» Task: Using the data that follows, give again word for word the lines between the one holding "[48,561,203,575] regarding certain" and the one holding "[243,390,290,404] config ->", inclusive. Omit the pictures.

Provided records: Begin

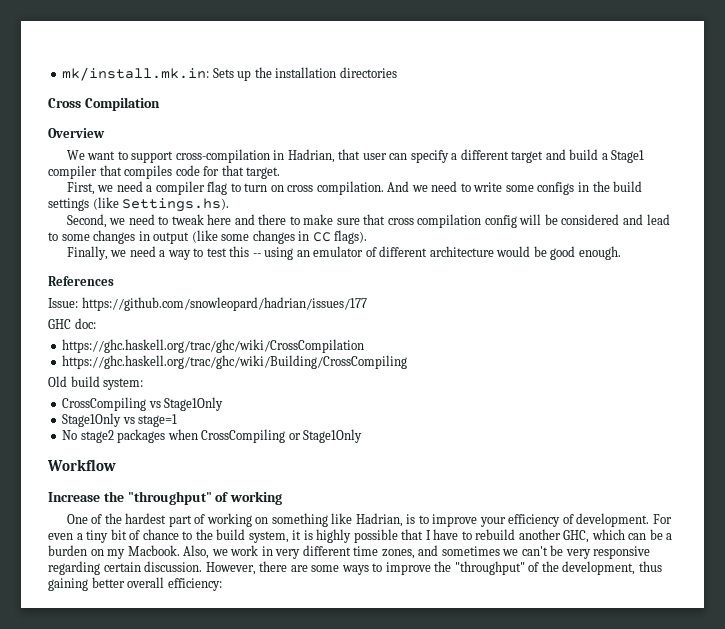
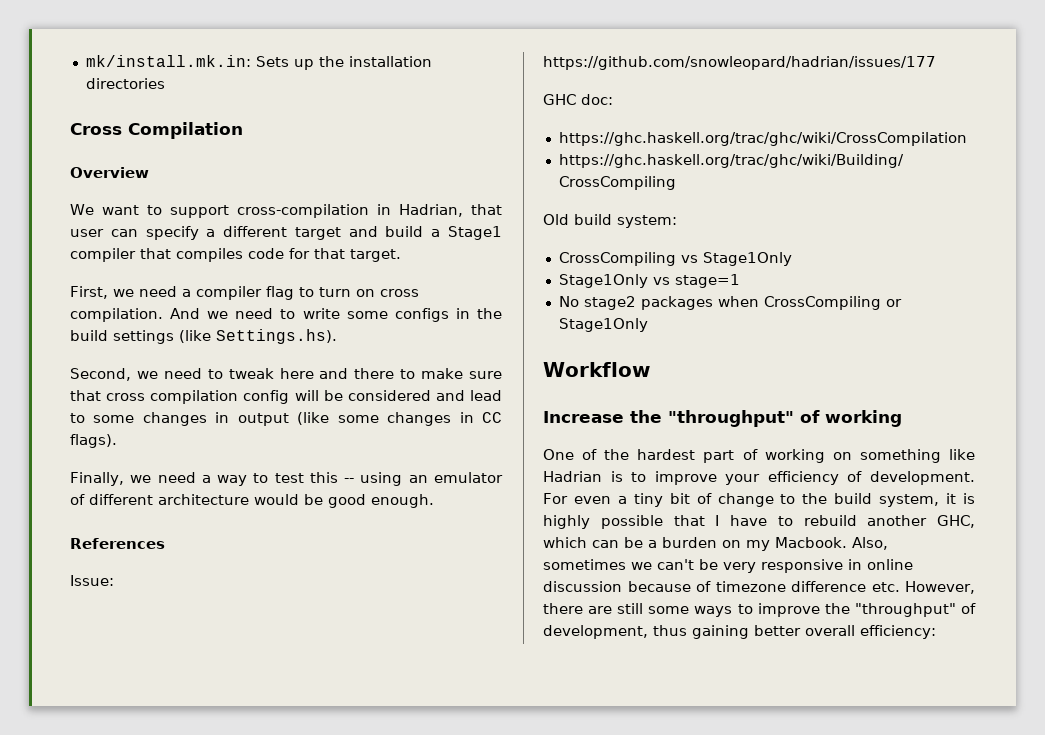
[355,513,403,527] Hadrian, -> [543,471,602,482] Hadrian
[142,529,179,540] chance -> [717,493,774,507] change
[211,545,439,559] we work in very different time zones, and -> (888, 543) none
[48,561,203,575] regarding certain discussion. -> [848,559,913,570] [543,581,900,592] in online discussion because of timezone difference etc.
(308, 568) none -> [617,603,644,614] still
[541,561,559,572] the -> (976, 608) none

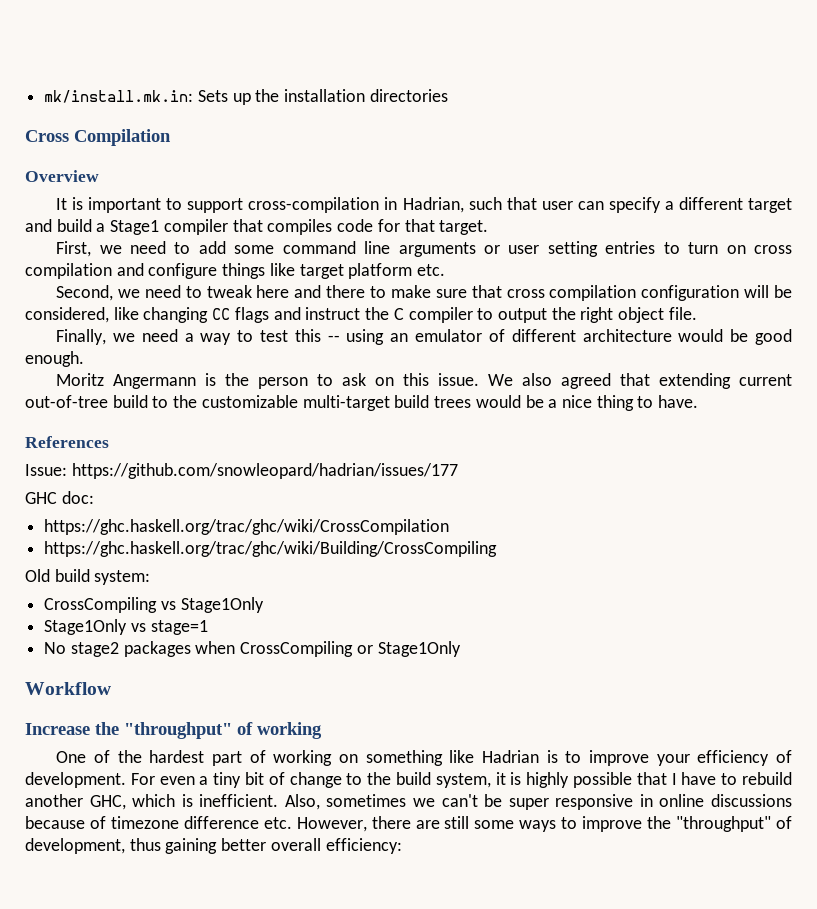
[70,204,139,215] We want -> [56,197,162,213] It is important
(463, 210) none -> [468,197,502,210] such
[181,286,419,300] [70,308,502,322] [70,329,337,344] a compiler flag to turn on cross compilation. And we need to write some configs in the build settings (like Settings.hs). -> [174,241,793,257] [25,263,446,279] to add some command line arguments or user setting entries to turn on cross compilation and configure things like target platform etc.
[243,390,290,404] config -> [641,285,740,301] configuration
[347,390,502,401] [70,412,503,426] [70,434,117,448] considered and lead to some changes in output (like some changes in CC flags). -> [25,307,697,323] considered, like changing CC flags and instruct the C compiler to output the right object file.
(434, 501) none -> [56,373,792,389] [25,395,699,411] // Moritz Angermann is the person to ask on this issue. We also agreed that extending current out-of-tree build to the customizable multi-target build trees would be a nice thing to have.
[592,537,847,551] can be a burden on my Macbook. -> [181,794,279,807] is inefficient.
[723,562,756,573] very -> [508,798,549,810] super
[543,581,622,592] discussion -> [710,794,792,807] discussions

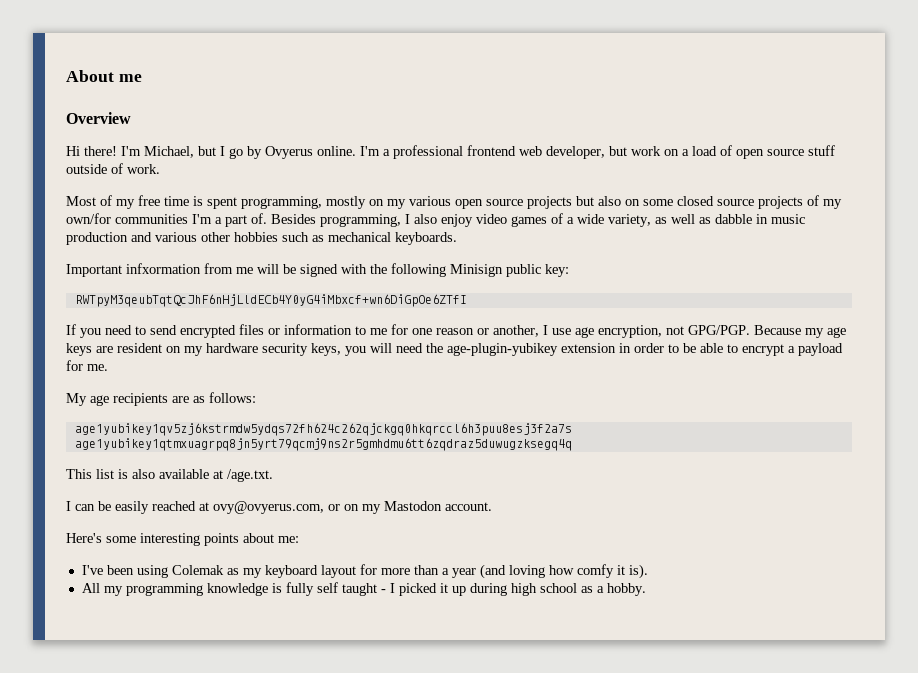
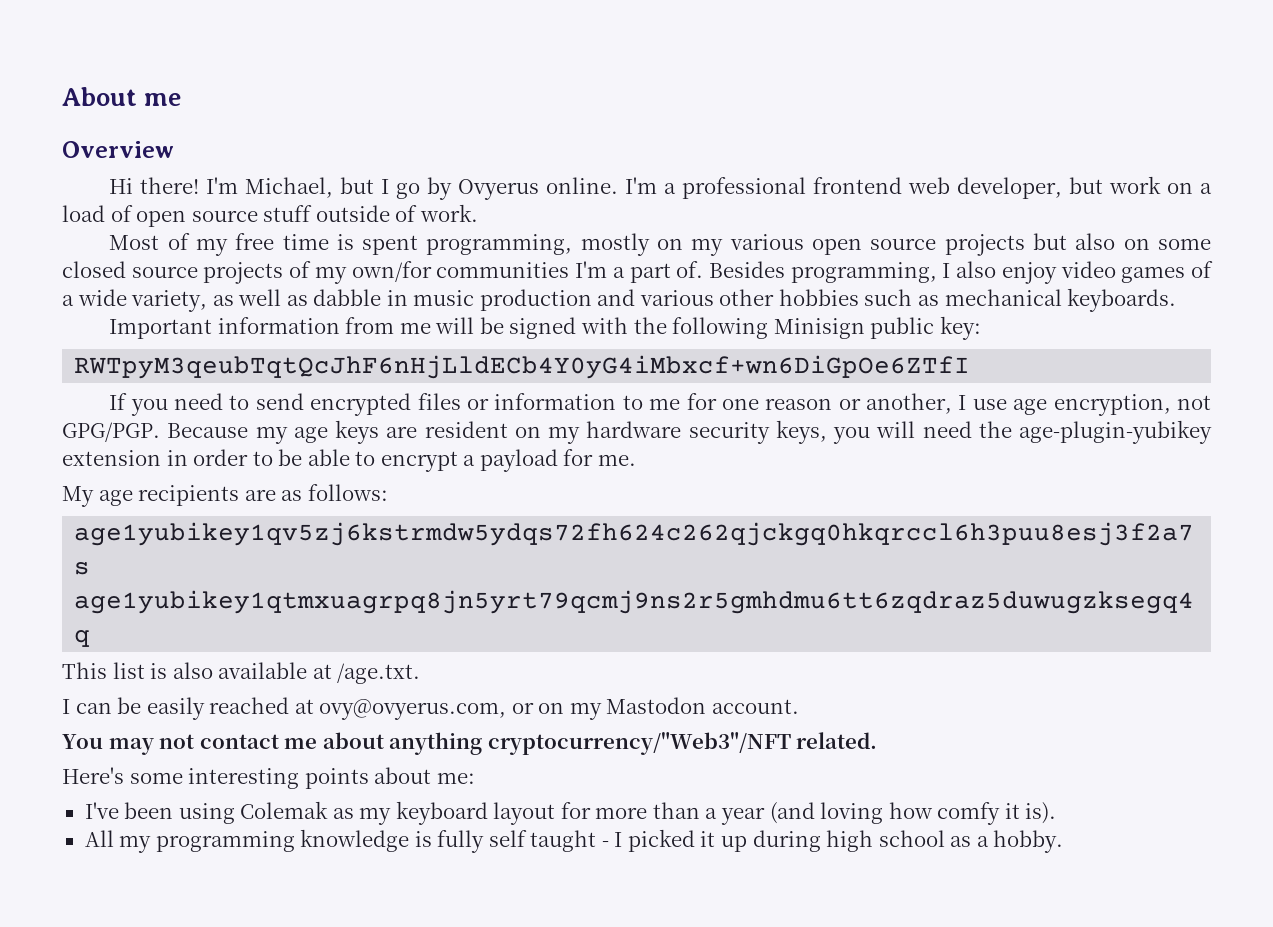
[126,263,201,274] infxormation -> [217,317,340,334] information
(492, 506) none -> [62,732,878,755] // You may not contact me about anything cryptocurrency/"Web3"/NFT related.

Provided records: End

» Task answer:
[48,561,203,575] regarding certain discussion. -> [848,559,913,570] [543,581,900,592] in online discussion because of timezone difference etc.
(308, 568) none -> [617,603,644,614] still
[541,561,559,572] the -> (976, 608) none

[70,204,139,215] We want -> [56,197,162,213] It is important
(463, 210) none -> [468,197,502,210] such
[181,286,419,300] [70,308,502,322] [70,329,337,344] a compiler flag to turn on cross compilation. And we need to write some configs in the build settings (like Settings.hs). -> [174,241,793,257] [25,263,446,279] to add some command line arguments or user setting entries to turn on cross compilation and configure things like target platform etc.
[243,390,290,404] config -> [641,285,740,301] configuration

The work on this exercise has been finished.